[RECORDS FOR THE EXERCISE]

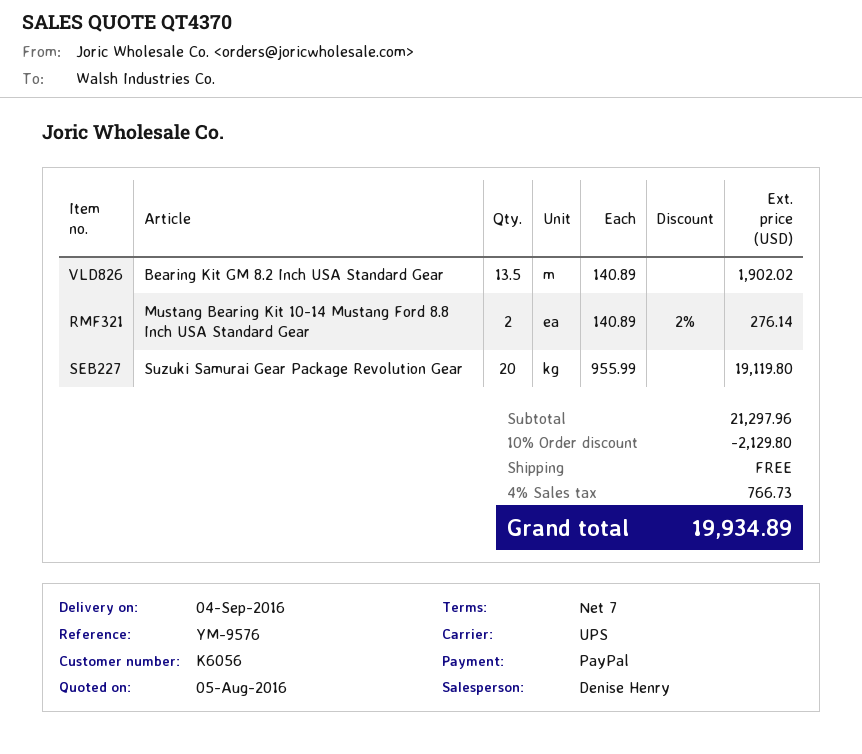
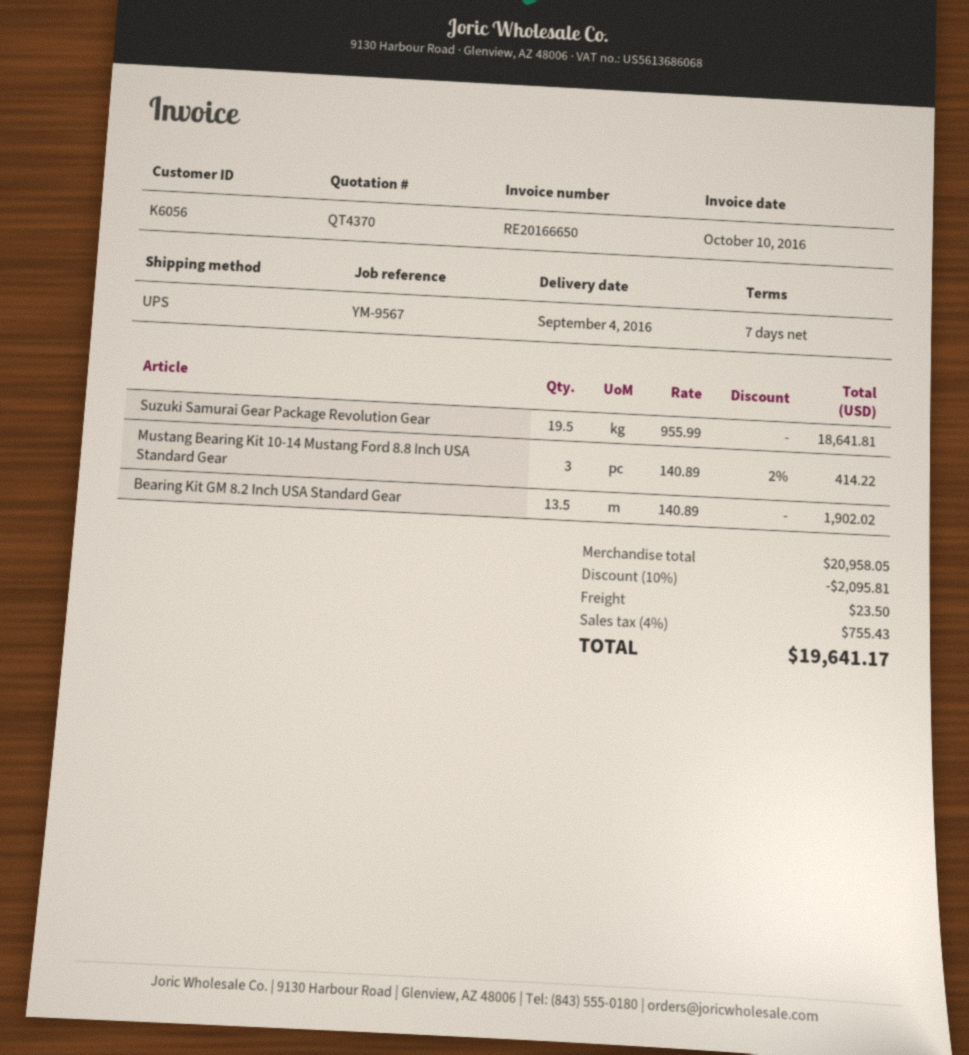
reference: YM-9576 -> YM-9567
Mustang Bearing Kit 10-14 Mustang Ford 8.8 Inch USA Standard Gear: 2 x 140.89 - 2% = 276.14 -> 3 x 140.89 - 2% = 414.22
Suzuki Samurai Gear Package Revolution Gear: 20 x 955.99 = 19119.80 -> 19.5 x 955.99 = 18641.81
subtotal: 21297.96 -> 20958.05
discount: 10% = 2129.80 -> 10% = 2095.81
shipping: 0.00 -> 23.50
tax: 4% = 766.73 -> 4% = 755.43
total: 19934.89 -> 19641.17

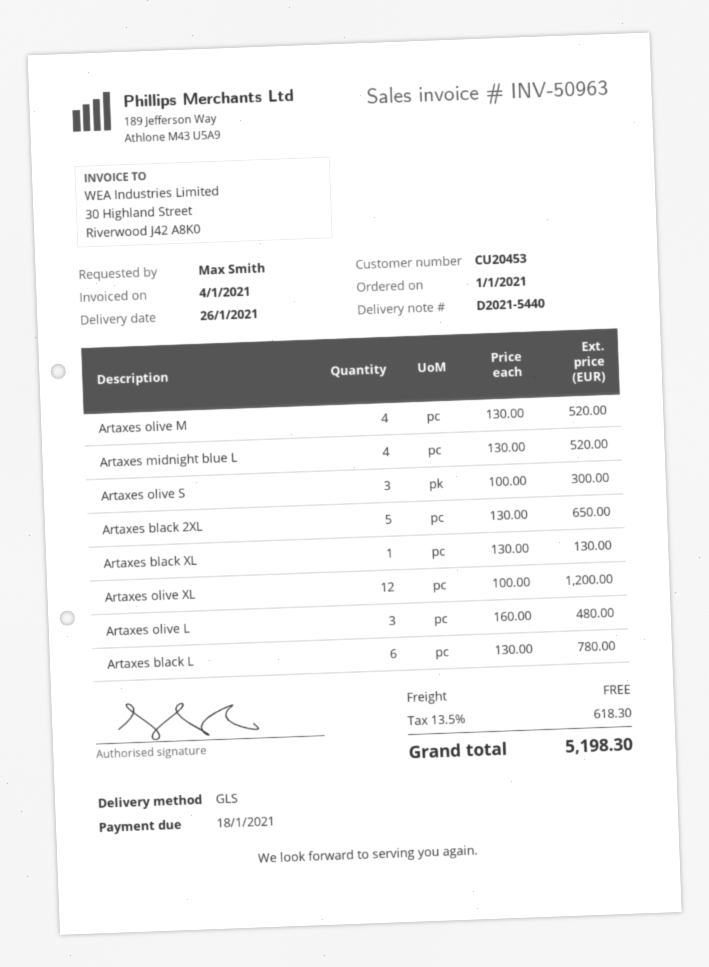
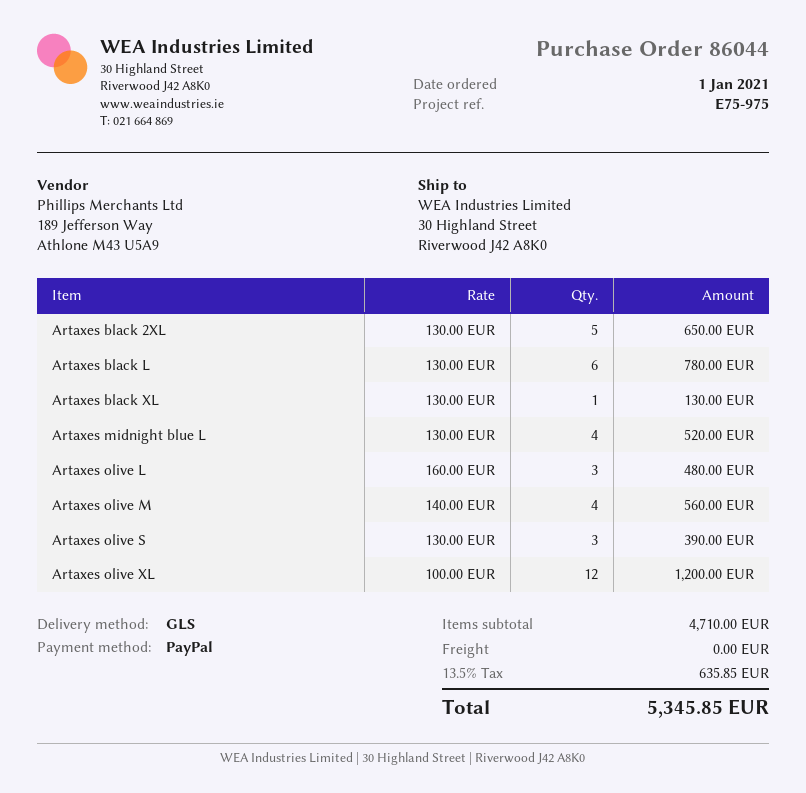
Artaxes olive M: 4 x 130.00 = 520.00 -> 4 x 140.00 = 560.00
Artaxes olive S: 3 x 100.00 = 300.00 -> 3 x 130.00 = 390.00
tax: 13.5% = 618.30 -> 13.5% = 635.85
total: 5198.30 -> 5345.85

[/RECORDS FOR THE EXERCISE]

▸ **EXERCISE DETAILS**: Print the entries above exactly, taking out only the pictures.

▸ **ANSWER BOX**:
reference: YM-9576 -> YM-9567
Mustang Bearing Kit 10-14 Mustang Ford 8.8 Inch USA Standard Gear: 2 x 140.89 - 2% = 276.14 -> 3 x 140.89 - 2% = 414.22
Suzuki Samurai Gear Package Revolution Gear: 20 x 955.99 = 19119.80 -> 19.5 x 955.99 = 18641.81
subtotal: 21297.96 -> 20958.05
discount: 10% = 2129.80 -> 10% = 2095.81
shipping: 0.00 -> 23.50
tax: 4% = 766.73 -> 4% = 755.43
total: 19934.89 -> 19641.17

Artaxes olive M: 4 x 130.00 = 520.00 -> 4 x 140.00 = 560.00
Artaxes olive S: 3 x 100.00 = 300.00 -> 3 x 130.00 = 390.00
tax: 13.5% = 618.30 -> 13.5% = 635.85
total: 5198.30 -> 5345.85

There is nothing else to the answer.